What is required: Copy out each line of the entries where the word "niveana" is present.

Provided information:
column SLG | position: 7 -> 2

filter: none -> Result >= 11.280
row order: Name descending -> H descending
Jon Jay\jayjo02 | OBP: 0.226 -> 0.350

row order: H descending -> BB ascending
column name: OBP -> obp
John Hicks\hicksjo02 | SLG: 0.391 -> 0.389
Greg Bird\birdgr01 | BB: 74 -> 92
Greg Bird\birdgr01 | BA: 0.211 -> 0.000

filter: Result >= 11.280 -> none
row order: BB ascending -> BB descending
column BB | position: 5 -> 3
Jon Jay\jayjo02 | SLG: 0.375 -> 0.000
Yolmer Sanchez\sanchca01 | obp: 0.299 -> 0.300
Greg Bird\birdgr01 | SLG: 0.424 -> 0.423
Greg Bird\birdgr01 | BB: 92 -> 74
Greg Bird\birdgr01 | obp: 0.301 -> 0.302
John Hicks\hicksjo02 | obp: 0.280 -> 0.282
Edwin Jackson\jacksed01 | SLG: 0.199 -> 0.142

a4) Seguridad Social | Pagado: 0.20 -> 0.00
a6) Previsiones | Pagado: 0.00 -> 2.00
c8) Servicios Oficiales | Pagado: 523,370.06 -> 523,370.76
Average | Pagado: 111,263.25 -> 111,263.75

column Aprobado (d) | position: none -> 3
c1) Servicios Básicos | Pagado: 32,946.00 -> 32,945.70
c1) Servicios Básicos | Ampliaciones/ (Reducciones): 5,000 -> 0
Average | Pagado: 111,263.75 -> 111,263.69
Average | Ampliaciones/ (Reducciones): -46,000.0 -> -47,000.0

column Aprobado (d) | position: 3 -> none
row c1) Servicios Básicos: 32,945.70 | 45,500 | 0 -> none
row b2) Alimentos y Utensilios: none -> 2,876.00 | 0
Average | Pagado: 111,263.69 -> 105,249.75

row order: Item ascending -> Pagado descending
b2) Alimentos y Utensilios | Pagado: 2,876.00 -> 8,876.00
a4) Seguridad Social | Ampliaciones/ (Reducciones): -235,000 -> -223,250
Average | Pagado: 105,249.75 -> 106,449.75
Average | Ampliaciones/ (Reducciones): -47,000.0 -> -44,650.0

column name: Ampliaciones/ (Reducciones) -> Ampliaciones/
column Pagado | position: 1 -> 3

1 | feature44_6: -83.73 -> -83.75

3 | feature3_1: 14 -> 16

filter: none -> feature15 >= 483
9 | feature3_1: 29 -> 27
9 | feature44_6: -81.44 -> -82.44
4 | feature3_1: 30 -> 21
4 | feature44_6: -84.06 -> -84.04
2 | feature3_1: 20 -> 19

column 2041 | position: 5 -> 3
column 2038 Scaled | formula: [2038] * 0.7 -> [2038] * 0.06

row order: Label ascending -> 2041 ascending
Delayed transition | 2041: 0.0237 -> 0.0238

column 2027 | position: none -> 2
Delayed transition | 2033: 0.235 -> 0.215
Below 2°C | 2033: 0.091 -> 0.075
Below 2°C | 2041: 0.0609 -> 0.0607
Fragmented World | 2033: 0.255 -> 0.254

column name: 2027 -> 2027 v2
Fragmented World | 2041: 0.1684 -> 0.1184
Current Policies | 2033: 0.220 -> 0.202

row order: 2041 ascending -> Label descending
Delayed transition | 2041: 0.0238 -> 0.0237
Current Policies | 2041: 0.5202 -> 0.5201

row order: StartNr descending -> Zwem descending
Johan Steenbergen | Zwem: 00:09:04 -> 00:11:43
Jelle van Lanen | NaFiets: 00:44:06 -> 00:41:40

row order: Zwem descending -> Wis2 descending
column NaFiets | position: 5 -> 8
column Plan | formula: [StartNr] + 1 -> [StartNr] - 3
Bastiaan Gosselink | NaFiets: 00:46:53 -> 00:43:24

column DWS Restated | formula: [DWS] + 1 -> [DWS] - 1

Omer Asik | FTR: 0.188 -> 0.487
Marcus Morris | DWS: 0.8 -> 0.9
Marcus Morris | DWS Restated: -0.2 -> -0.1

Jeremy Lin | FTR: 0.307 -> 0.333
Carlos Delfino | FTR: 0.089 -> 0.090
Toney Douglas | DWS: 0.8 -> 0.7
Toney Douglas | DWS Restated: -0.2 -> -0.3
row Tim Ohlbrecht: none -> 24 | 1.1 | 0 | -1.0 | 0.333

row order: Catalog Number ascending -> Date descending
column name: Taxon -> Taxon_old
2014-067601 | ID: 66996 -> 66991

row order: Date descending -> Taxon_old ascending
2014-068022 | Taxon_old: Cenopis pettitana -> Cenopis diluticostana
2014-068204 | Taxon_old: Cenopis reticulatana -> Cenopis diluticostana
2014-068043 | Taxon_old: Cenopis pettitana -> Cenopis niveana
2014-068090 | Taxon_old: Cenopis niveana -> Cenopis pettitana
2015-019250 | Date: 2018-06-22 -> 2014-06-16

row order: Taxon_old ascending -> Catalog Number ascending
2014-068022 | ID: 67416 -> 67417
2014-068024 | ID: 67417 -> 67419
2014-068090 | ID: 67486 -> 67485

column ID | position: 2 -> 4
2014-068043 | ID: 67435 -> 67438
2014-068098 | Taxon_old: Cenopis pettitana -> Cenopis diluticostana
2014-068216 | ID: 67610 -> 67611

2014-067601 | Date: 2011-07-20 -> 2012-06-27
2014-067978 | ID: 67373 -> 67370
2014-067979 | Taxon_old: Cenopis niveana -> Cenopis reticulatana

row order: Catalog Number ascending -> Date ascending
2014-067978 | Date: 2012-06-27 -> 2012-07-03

Solution to the exercise:
2014-068043 | Taxon_old: Cenopis pettitana -> Cenopis niveana
2014-068090 | Taxon_old: Cenopis niveana -> Cenopis pettitana
2014-067979 | Taxon_old: Cenopis niveana -> Cenopis reticulatana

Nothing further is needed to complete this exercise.